Quote from the first line below through the line that contains "- 2. Code Files: Make", both included, and leave the pictures out.

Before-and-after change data
○ ○ ○

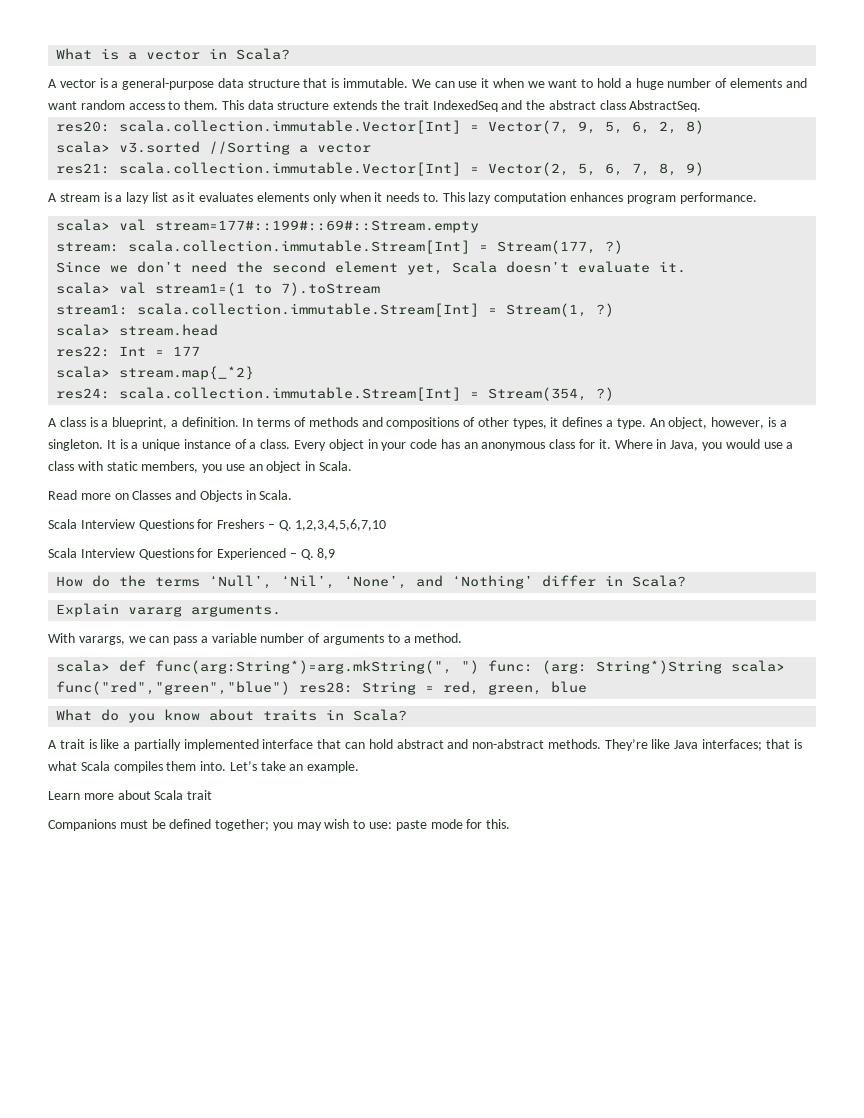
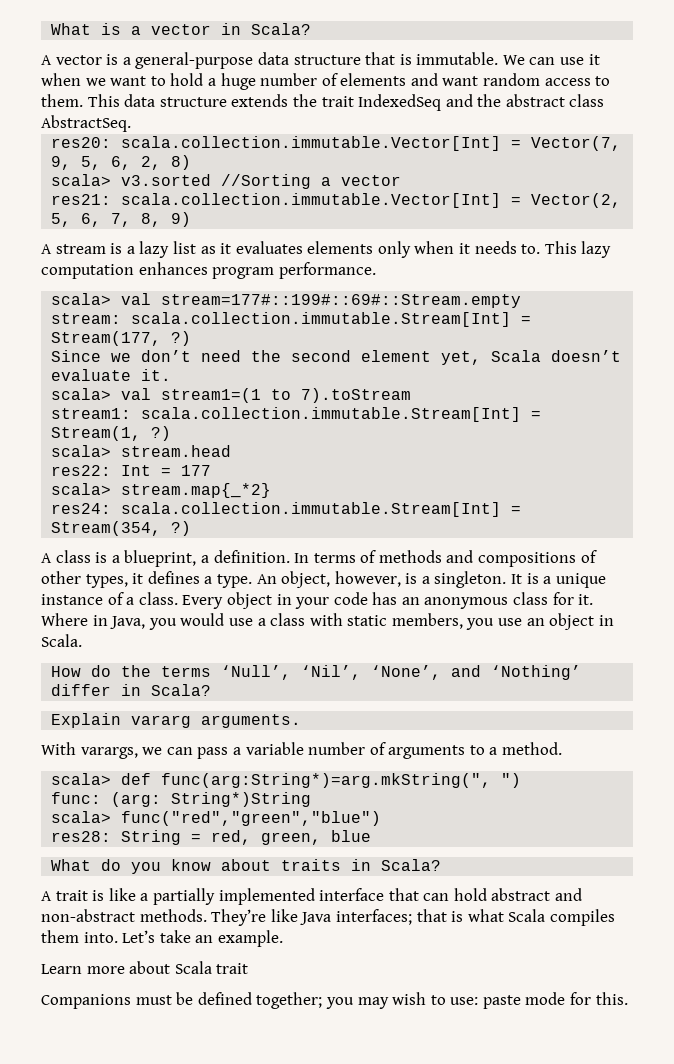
- Read more on Classes and Objects in Scala.
- Scala Interview Questions for Freshers – Q. 1,2,3,4,5,6,7,10
- Scala Interview Questions for Experienced – Q. 8,9
- scala> def func(arg:String*)=arg.mkString(", ") func: (arg: String*)String scala> func("red","green","blue") res28: String = red, green, blue
+ scala> def func(arg:String*)=arg.mkString(", ")
+ func: (arg: String*)String
+ scala> func("red","green","blue")
+ res28: String = red, green, blue

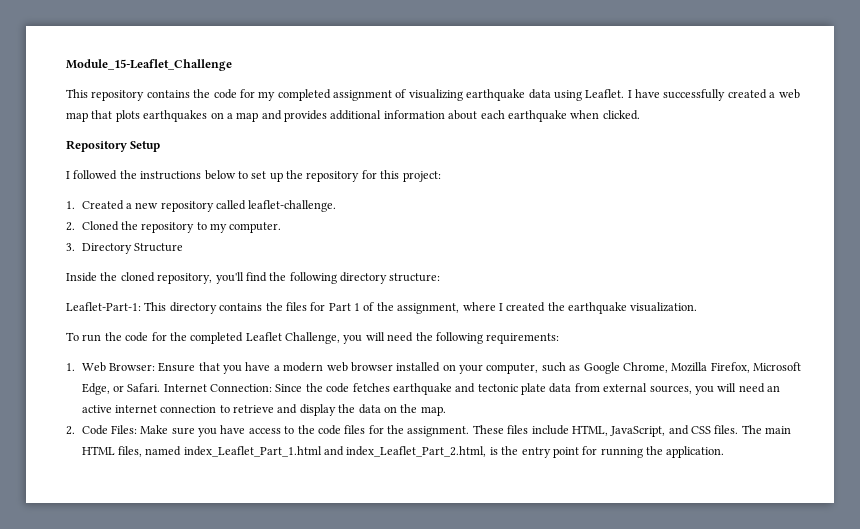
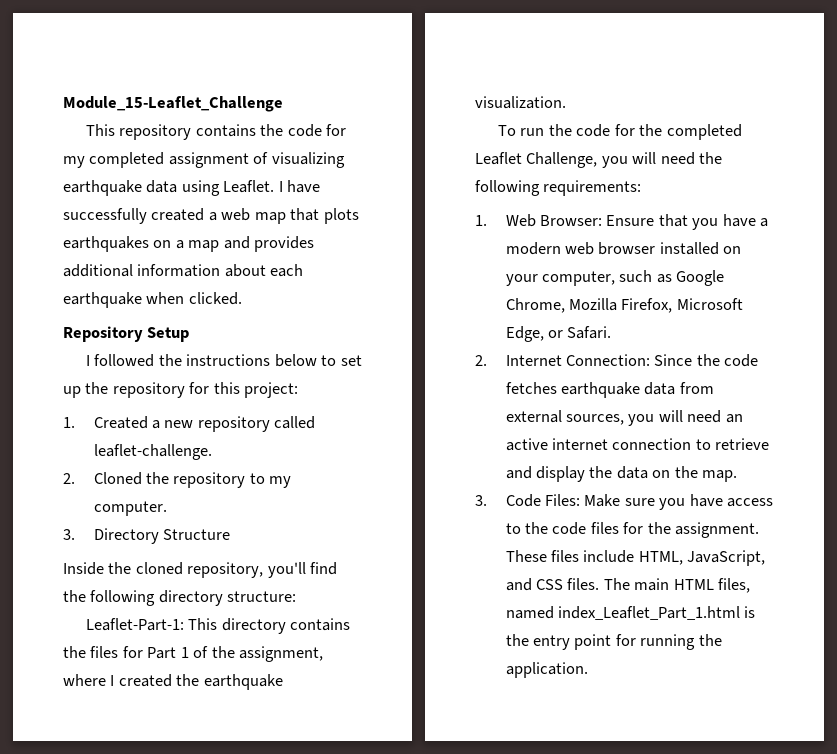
- 1. Web Browser: Ensure that you have a modern web browser installed on your computer, such as Google Chrome, Mozilla Firefox, Microsoft Edge, or Safari. Internet Connection: Since the code fetches earthquake and tectonic plate data from external sources, you will need an active internet connection to retrieve and display the data on the map.
+ 1. Web Browser: Ensure that you have a modern web browser installed on your computer, such as Google Chrome, Mozilla Firefox, Microsoft Edge, or Safari.
+ 2. Internet Connection: Since the code fetches earthquake data from external sources, you will need an active internet connection to retrieve and display the data on the map.
- 2. Code Files: Make sure you have access to the code files for the assignment.
+ 3. Code Files: Make sure you have access to the code files for the assignment.
- The main HTML files, named index_Leaflet_Part_1.html and index_Leaflet_Part_2.html, is the entry point for running the application.
+ The main HTML files, named index_Leaflet_Part_1.html is the entry point for running the application.

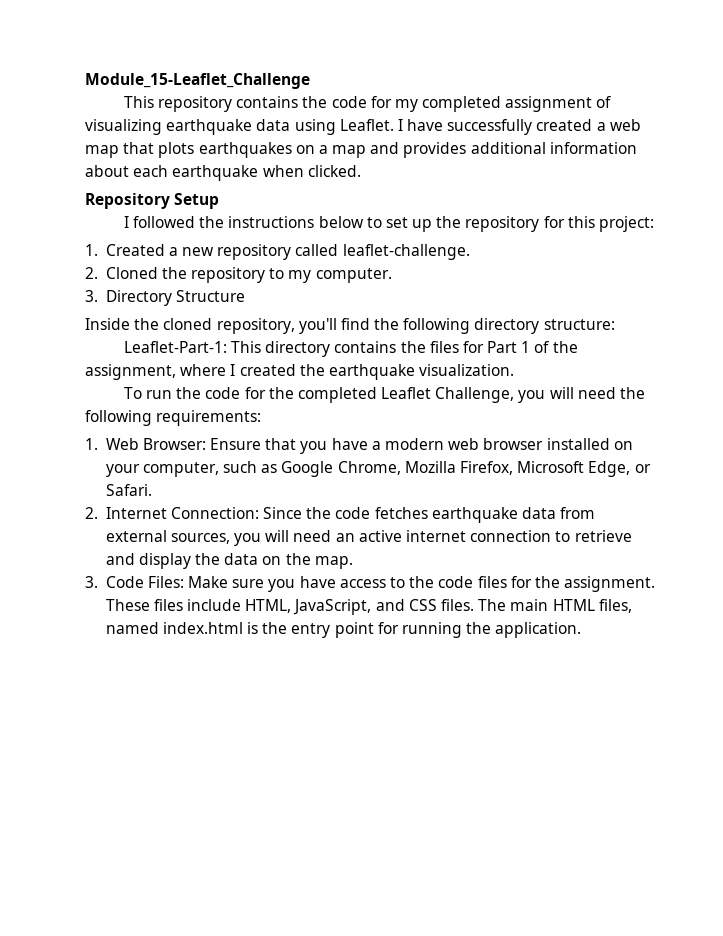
- The main HTML files, named index_Leaflet_Part_1.html is the entry point for running the application.
+ The main HTML files, named index.html is the entry point for running the application.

○ ○ ○

▸ **The answer**
- Read more on Classes and Objects in Scala.
- Scala Interview Questions for Freshers – Q. 1,2,3,4,5,6,7,10
- Scala Interview Questions for Experienced – Q. 8,9
- scala> def func(arg:String*)=arg.mkString(", ") func: (arg: String*)String scala> func("red","green","blue") res28: String = red, green, blue
+ scala> def func(arg:String*)=arg.mkString(", ")
+ func: (arg: String*)String
+ scala> func("red","green","blue")
+ res28: String = red, green, blue

- 1. Web Browser: Ensure that you have a modern web browser installed on your computer, such as Google Chrome, Mozilla Firefox, Microsoft Edge, or Safari. Internet Connection: Since the code fetches earthquake and tectonic plate data from external sources, you will need an active internet connection to retrieve and display the data on the map.
+ 1. Web Browser: Ensure that you have a modern web browser installed on your computer, such as Google Chrome, Mozilla Firefox, Microsoft Edge, or Safari.
+ 2. Internet Connection: Since the code fetches earthquake data from external sources, you will need an active internet connection to retrieve and display the data on the map.
- 2. Code Files: Make sure you have access to the code files for the assignment.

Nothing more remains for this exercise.